Exercise details: Every entry that follows is to be duplicated exactly.

Records contained in a dataset
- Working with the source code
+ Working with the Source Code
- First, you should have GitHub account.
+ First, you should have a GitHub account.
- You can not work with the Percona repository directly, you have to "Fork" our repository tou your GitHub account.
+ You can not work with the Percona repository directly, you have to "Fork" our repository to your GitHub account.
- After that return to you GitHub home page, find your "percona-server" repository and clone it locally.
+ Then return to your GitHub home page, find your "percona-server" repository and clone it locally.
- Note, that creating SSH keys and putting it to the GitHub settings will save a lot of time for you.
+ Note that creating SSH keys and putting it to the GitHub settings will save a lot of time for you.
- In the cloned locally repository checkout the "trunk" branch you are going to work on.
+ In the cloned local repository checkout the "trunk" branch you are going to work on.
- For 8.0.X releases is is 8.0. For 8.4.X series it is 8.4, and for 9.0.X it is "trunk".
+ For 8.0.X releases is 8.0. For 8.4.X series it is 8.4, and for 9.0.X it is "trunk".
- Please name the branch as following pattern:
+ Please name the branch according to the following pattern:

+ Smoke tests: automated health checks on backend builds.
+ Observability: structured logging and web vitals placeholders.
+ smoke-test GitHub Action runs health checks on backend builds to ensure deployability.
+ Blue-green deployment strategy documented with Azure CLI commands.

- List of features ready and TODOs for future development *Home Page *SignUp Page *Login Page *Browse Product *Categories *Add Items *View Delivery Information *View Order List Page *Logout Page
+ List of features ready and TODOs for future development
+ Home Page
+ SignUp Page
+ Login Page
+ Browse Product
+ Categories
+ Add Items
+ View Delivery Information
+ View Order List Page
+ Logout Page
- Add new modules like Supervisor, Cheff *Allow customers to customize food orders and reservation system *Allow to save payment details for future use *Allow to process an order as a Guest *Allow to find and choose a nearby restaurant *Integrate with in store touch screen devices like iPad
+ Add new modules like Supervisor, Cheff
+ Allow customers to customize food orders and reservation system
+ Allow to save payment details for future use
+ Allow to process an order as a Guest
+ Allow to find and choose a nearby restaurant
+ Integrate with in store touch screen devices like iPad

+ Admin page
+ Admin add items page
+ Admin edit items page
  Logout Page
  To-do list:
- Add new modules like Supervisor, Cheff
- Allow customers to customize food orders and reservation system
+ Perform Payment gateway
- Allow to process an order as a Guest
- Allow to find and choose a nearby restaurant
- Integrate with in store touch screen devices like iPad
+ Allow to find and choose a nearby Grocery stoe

Answer below:
- Working with the source code
+ Working with the Source Code
- First, you should have GitHub account.
+ First, you should have a GitHub account.
- You can not work with the Percona repository directly, you have to "Fork" our repository tou your GitHub account.
+ You can not work with the Percona repository directly, you have to "Fork" our repository to your GitHub account.
- After that return to you GitHub home page, find your "percona-server" repository and clone it locally.
+ Then return to your GitHub home page, find your "percona-server" repository and clone it locally.
- Note, that creating SSH keys and putting it to the GitHub settings will save a lot of time for you.
+ Note that creating SSH keys and putting it to the GitHub settings will save a lot of time for you.
- In the cloned locally repository checkout the "trunk" branch you are going to work on.
+ In the cloned local repository checkout the "trunk" branch you are going to work on.
- For 8.0.X releases is is 8.0. For 8.4.X series it is 8.4, and for 9.0.X it is "trunk".
+ For 8.0.X releases is 8.0. For 8.4.X series it is 8.4, and for 9.0.X it is "trunk".
- Please name the branch as following pattern:
+ Please name the branch according to the following pattern:

+ Smoke tests: automated health checks on backend builds.
+ Observability: structured logging and web vitals placeholders.
+ smoke-test GitHub Action runs health checks on backend builds to ensure deployability.
+ Blue-green deployment strategy documented with Azure CLI commands.

- List of features ready and TODOs for future development *Home Page *SignUp Page *Login Page *Browse Product *Categories *Add Items *View Delivery Information *View Order List Page *Logout Page
+ List of features ready and TODOs for future development
+ Home Page
+ SignUp Page
+ Login Page
+ Browse Product
+ Categories
+ Add Items
+ View Delivery Information
+ View Order List Page
+ Logout Page
- Add new modules like Supervisor, Cheff *Allow customers to customize food orders and reservation system *Allow to save payment details for future use *Allow to process an order as a Guest *Allow to find and choose a nearby restaurant *Integrate with in store touch screen devices like iPad
+ Add new modules like Supervisor, Cheff
+ Allow customers to customize food orders and reservation system
+ Allow to save payment details for future use
+ Allow to process an order as a Guest
+ Allow to find and choose a nearby restaurant
+ Integrate with in store touch screen devices like iPad

+ Admin page
+ Admin add items page
+ Admin edit items page
  Logout Page
  To-do list:
- Add new modules like Supervisor, Cheff
- Allow customers to customize food orders and reservation system
+ Perform Payment gateway
- Allow to process an order as a Guest
- Allow to find and choose a nearby restaurant
- Integrate with in store touch screen devices like iPad
+ Allow to find and choose a nearby Grocery stoe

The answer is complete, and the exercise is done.